The C++ custom op gets compiled into a shared library. Use torch.ops.load_library(path_to_shared_library) to load the shared library.

Once the shared library has loaded, the custom op is available from the torch.ops namespace:

x = torch.randn(3)
y = torch.ops.your_namespace.sin(x)
assert torch.allclose(y, torch.sin(x))

How to add FakeTensor support (abstract impl; meta kernel) {#how-to-add-faketensor-support-(abstract-impl;-meta-kernel)}

In order for your operator to work with PT2, it must have FakeTensor support. There are around three blessed ways to do this:

(Preferred) Write a FakeTensor kernel using the torch.library.register_fake / torch.library.impl_abstract API from Python
Write a C++ Meta kernel
If your operator is registered to CompositeImplicitAutograd, it will automatically decompose and we require its constituents to support FakeTensor.

Context: meta kernel vs FakeTensor kernels

In order for your operator to work with PT2, it must have FakeTensor support. That is, we must know how to run the operator on “Fake” input Tensors that do not have storage, but have sizes/strides/device.

Adding a meta kernel (a function that describes how an operator works with device=’meta’) will automatically generate FakeTensor support. However, meta kernels don’t support the full range of things FakeTensors do. For example, operators with data-dependent output shape (think torch.nonzero) and operators with cross-device semantics (like Tensor.to(device=”cuda”)) are not describable with meta functions.

Instead of writing a meta function, our recommendation is to write FakeTensor kernels, which are a generalization of meta functions to support FakeTensors. Writing a FakeTensor kernel is very similar to writing a meta kernel: in most cases, the meta kernel can be re-used as the FakeTensor kernel impl.

NB: We also sometimes use “abstract impl” to refer to a “FakeTensor kernel”. These are the same thing.

How to write a Python FakeTensor kernel {#how-to-write-a-python-faketensor-kernel}

There are three parts to this:

In Python, use torch.library.register_fake (PyTorch 2.4+) or torch.library.impl_abstract (PyTorch <= 2.3) to provide the FakeTensor kernel for an operator
In the Python program that uses the custom operator, import the module that includes the FakeTensor kernel registration from step 1.

If you work at Meta, please see https://fburl.com/python_meta_example for an example.

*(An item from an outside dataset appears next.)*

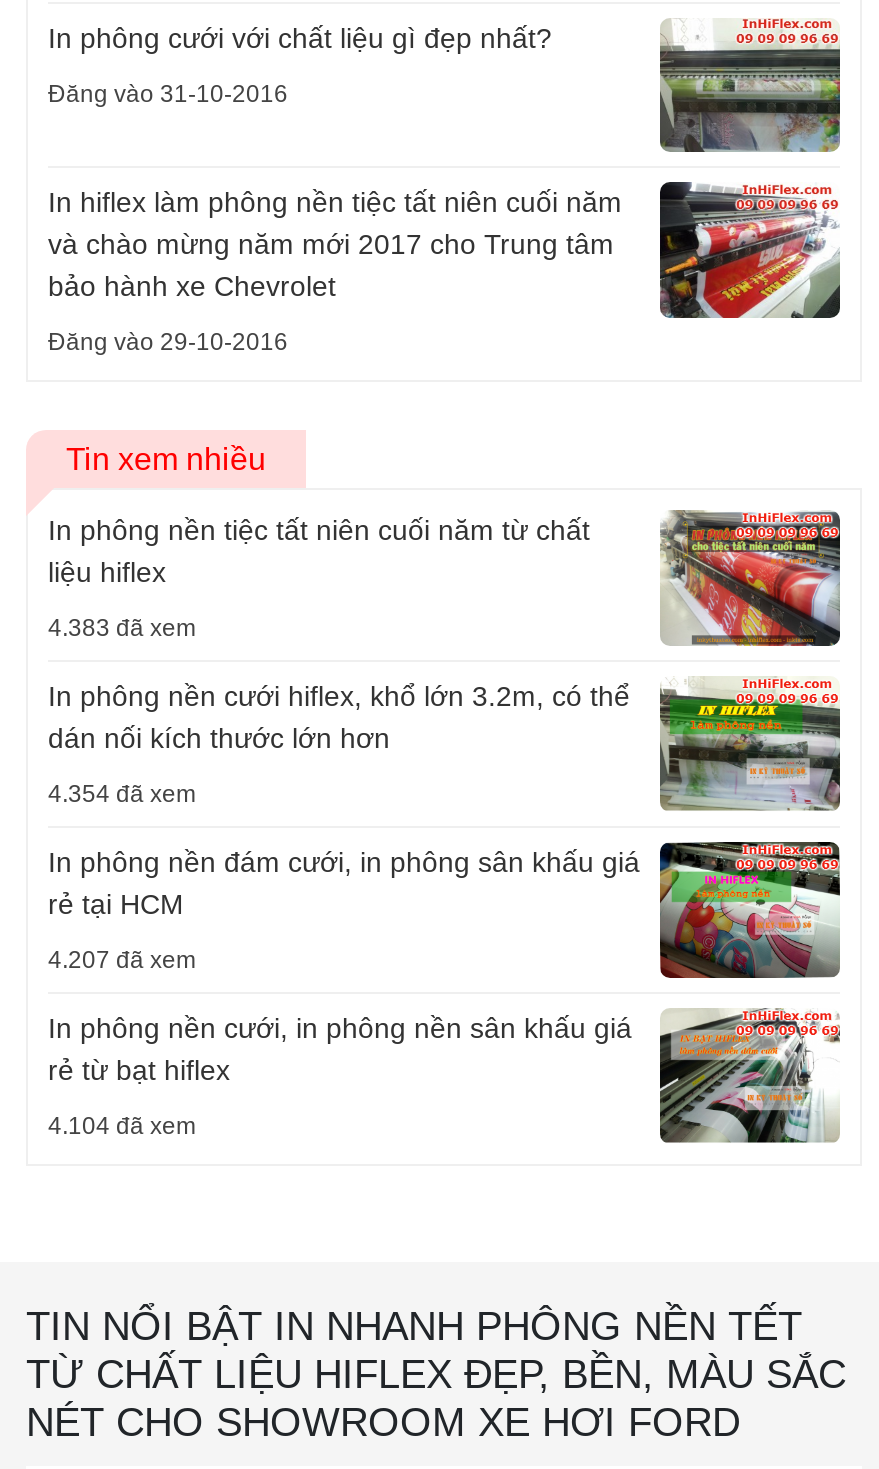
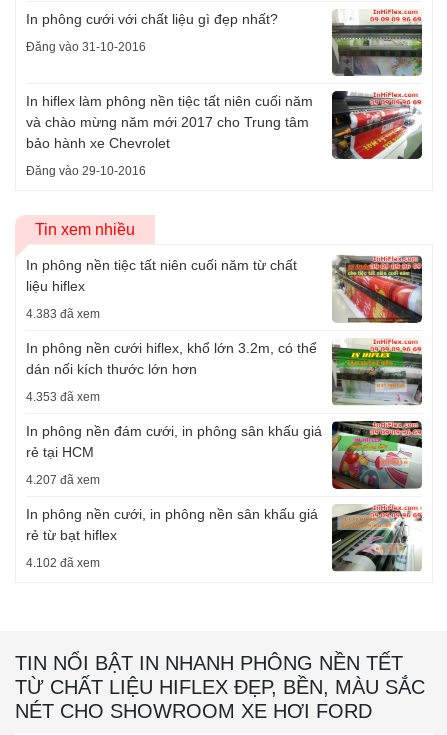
- 4.354 đã xem
+ 4.353 đã xem

- 4.104 đã xem
+ 4.102 đã xem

Step 1: Use torch.library.register_fake

An "FakeTensor kernel" specifies the behavior of this operator on Tensors that carry no data. Given some input Tensors with certain properties (sizes/strides/storage_offset/device), it specifies what the properties of the output Tensors are.

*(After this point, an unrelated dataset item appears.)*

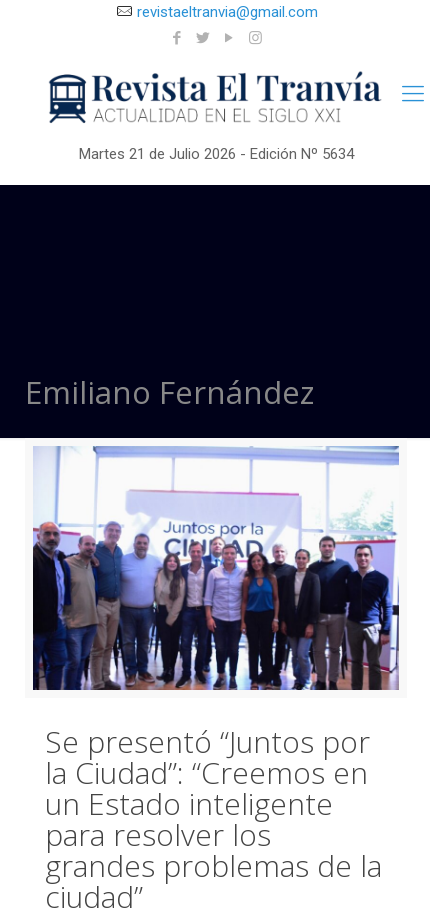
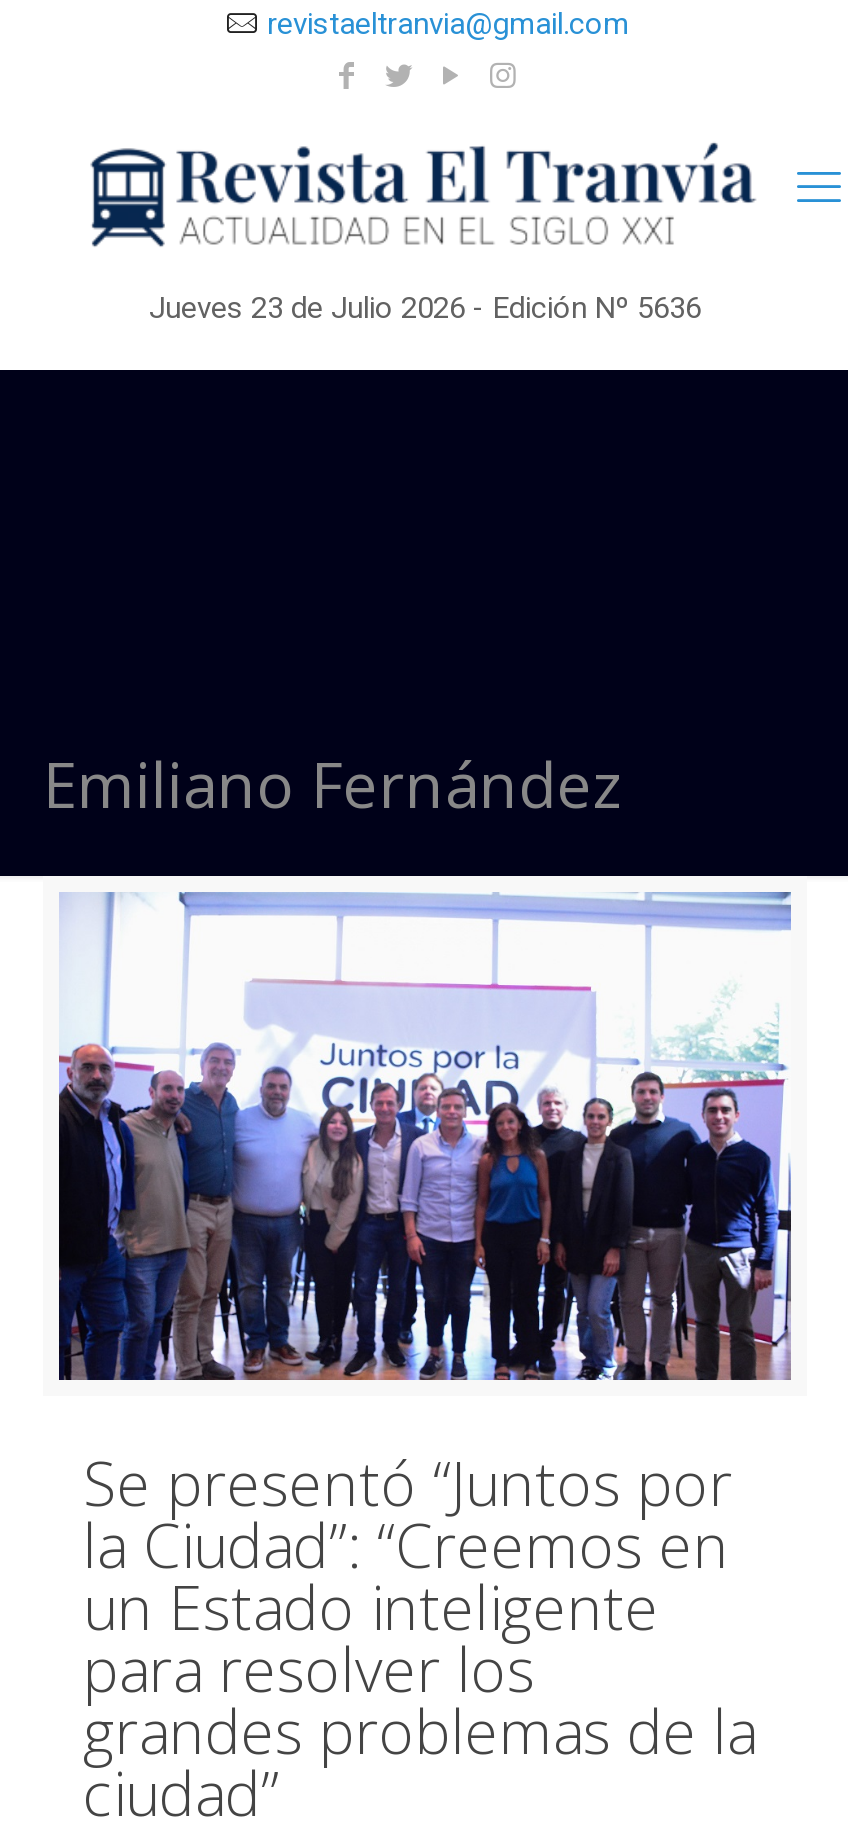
- Martes 21 de Julio 2026 - Edición Nº 5634
+ Jueves 23 de Julio 2026 - Edición Nº 5636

The FakeTensor kernel has the same signature as the operator. It is run for both FakeTensors and meta tensors. To write an FakeTensor kernel, assume that all Tensor inputs to the operator are regular CPU/CUDA/Meta tensors, but they do not have storage, and you are trying to return regular CPU/CUDA/Meta tensor(s) as output. The FakeTensor kernel must consist of only PyTorch operations (and may not directly access the storage or data of any input or intermediate Tensors).

# your_module.py
import torch
torch.ops.load_library("path/to/shared/lib/that/has/your_cpp_file")

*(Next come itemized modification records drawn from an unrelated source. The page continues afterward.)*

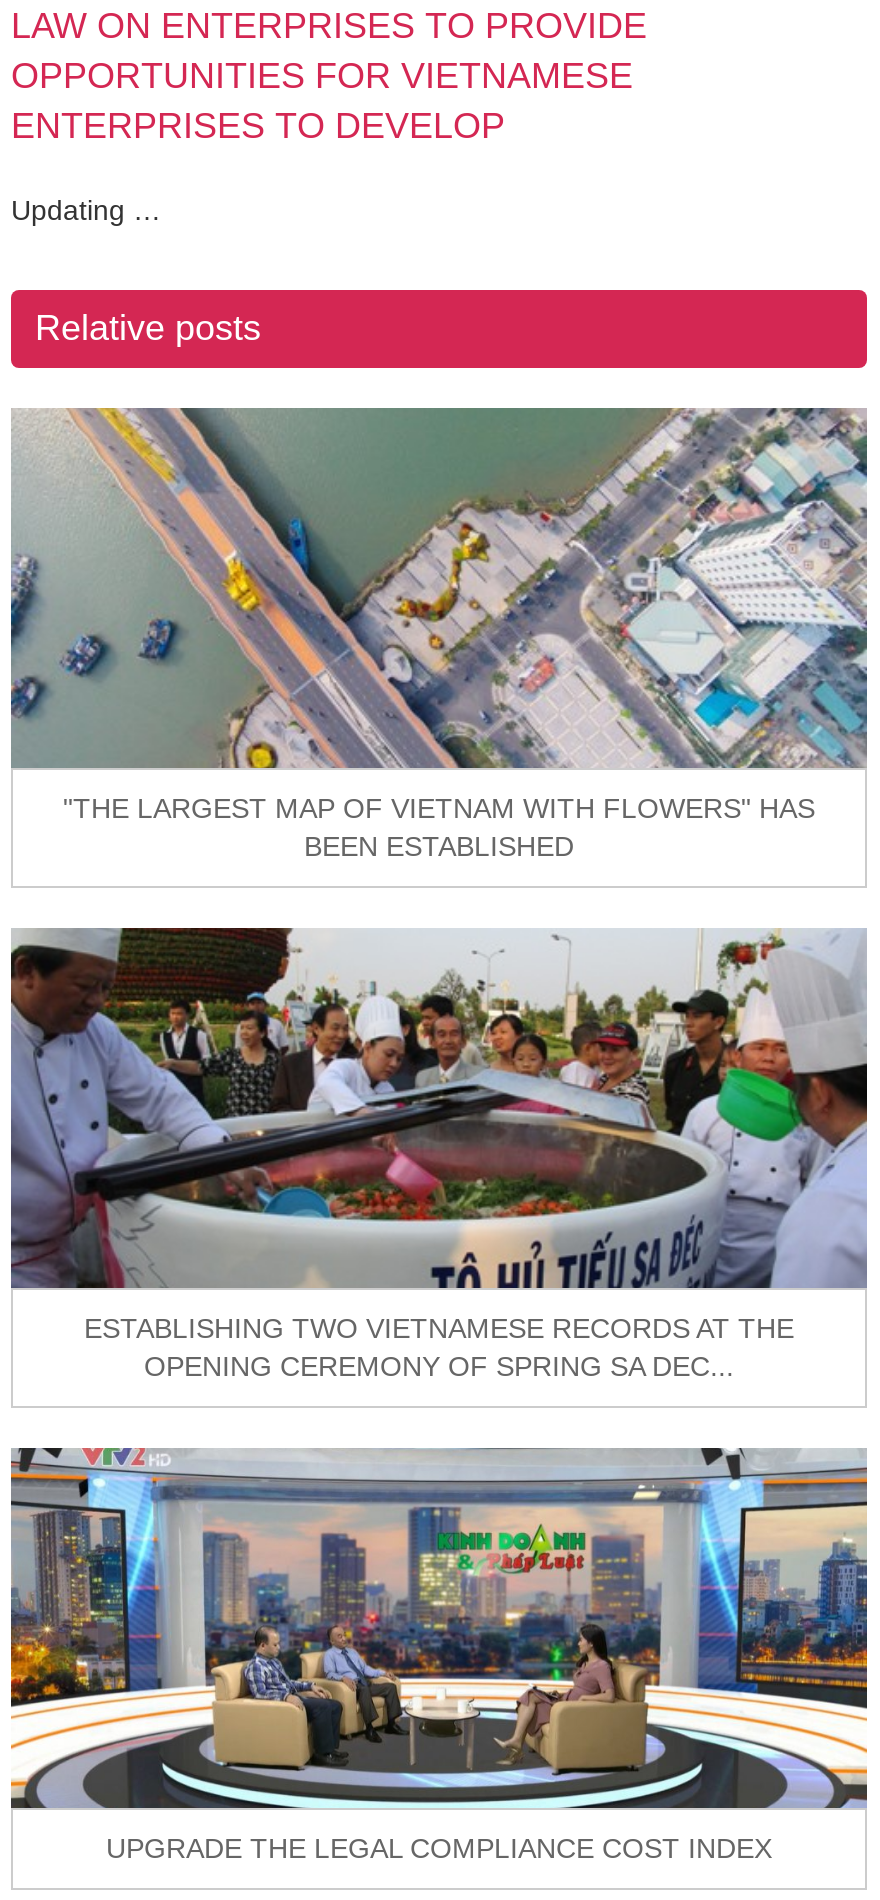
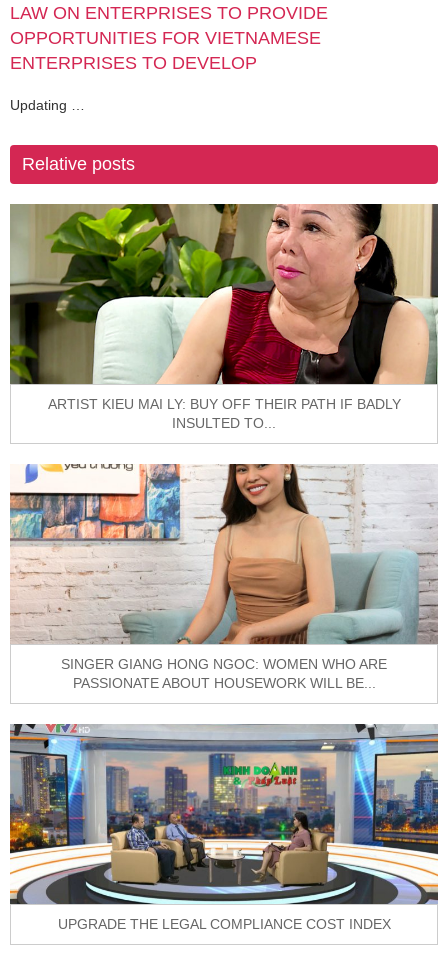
- [image]
- "THE LARGEST MAP OF VIETNAM WITH FLOWERS" HAS
- BEEN ESTABLISHED
+ [image]
+ ARTIST KIEU MAI LY: BUY OFF THEIR PATH IF BADLY
+ INSULTED TO...

- [image]
- ESTABLISHING TWO VIETNAMESE RECORDS AT THE
- OPENING CEREMONY OF SPRING SA DEC...
+ [image]
+ SINGER GIANG HONG NGOC: WOMEN WHO ARE
+ PASSIONATE ABOUT HOUSEWORK WILL BE...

# Write the FakeTensor kernel
@torch.library.register_fake("your_namespace::sin")
def sin_abstract(x):
    # torch.empty_like(x) returns a Tensor on the same device as `x`.
    # If you instead want to hardcode the device of the output, no matter the
    # device of the input,
    # manually specify it like torch.empty_like(x, device="cuda")
    return torch.empty_like(x)

Step 2: Import the module that contains the torch.library.register_fake call

import torch
torch.ops.import_module("your_module")

@torch.compile(backend="eager")
def f(x):
    return torch.ops.your_namespace.sin(x)

x = torch.randn(3)
f(x)

(PyTorch <=2.3 only) Add an abstract impl pystub (if one doesn’t already exist)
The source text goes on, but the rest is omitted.